** Exercise requirements **
I need every line of the material below that includes the string "height".
◆ ◆ ◆ ◆ ◆ ◆ ◆
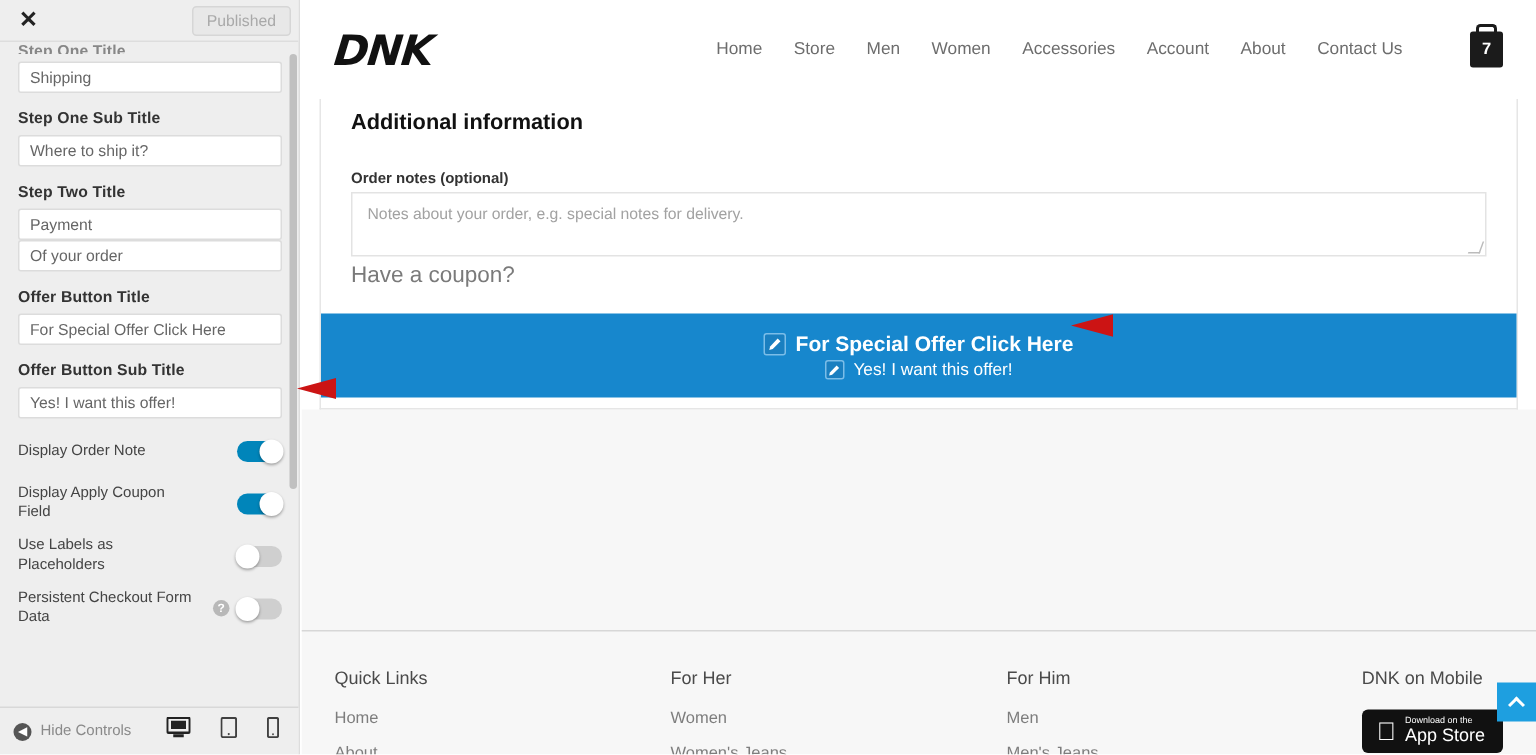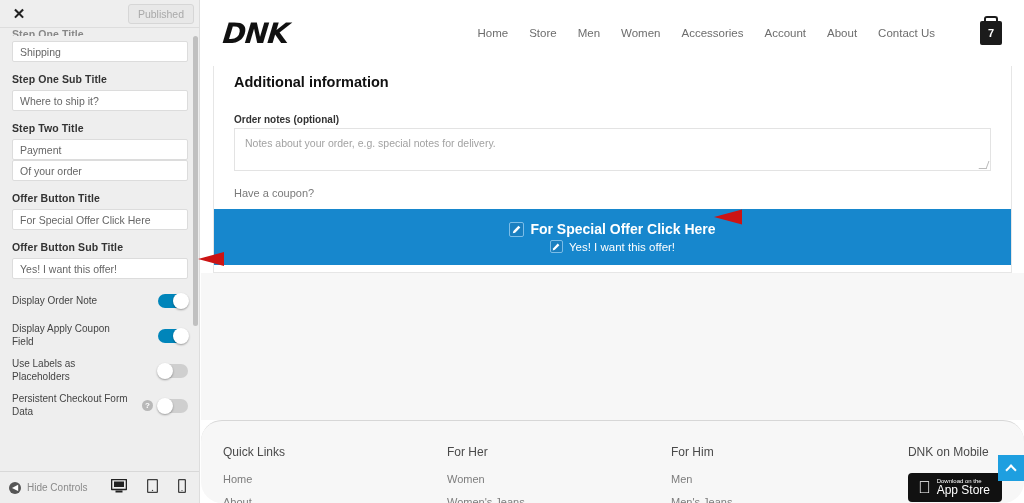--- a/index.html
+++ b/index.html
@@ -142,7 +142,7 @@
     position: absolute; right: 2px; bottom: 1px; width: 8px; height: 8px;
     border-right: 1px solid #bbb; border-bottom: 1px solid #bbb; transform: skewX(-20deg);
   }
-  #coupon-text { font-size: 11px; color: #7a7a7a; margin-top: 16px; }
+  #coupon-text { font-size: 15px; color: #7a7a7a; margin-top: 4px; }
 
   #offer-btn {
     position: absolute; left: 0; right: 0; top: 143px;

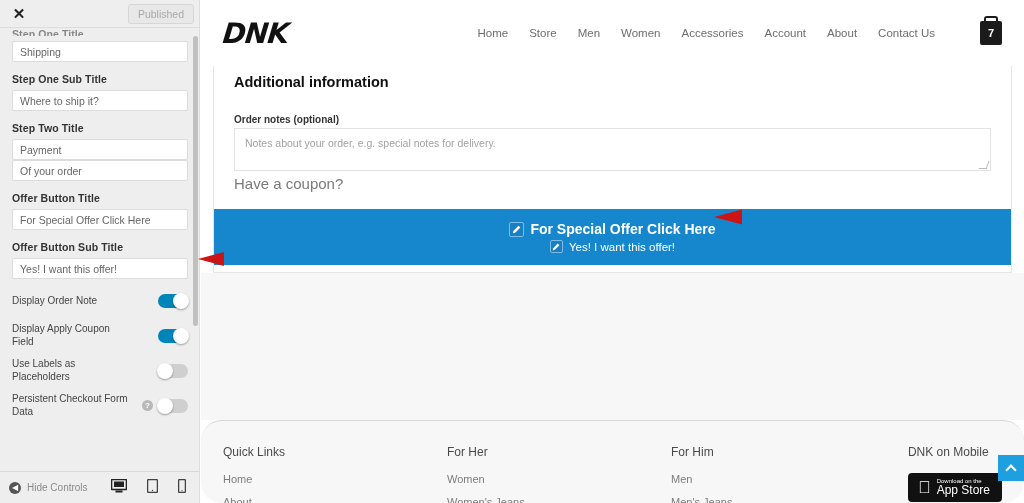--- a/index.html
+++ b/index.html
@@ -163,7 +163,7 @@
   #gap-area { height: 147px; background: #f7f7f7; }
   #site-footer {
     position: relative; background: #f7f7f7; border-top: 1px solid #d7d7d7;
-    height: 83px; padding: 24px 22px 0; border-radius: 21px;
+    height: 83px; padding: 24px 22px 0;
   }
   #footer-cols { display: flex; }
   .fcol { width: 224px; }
◆ ◆ ◆ ◆ ◆ ◆ ◆
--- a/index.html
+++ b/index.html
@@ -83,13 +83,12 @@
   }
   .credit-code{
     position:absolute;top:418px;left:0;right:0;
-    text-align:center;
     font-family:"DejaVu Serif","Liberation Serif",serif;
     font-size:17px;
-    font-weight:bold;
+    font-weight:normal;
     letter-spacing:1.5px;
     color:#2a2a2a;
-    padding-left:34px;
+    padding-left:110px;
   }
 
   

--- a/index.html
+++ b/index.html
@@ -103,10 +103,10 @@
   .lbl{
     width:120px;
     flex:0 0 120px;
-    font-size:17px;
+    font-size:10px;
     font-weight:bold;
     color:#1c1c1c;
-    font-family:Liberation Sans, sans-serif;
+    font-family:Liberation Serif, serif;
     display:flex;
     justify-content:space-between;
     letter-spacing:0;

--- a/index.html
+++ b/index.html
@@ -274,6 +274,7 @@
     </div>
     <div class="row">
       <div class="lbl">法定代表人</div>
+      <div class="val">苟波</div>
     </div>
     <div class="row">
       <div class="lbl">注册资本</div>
◆ ◆ ◆ ◆ ◆ ◆ ◆
** Result for this task **
     position: absolute; right: 2px; bottom: 1px; width: 8px; height: 8px;
   #gap-area { height: 147px; background: #f7f7f7; }
-    height: 83px; padding: 24px 22px 0; border-radius: 21px;
+    height: 83px; padding: 24px 22px 0;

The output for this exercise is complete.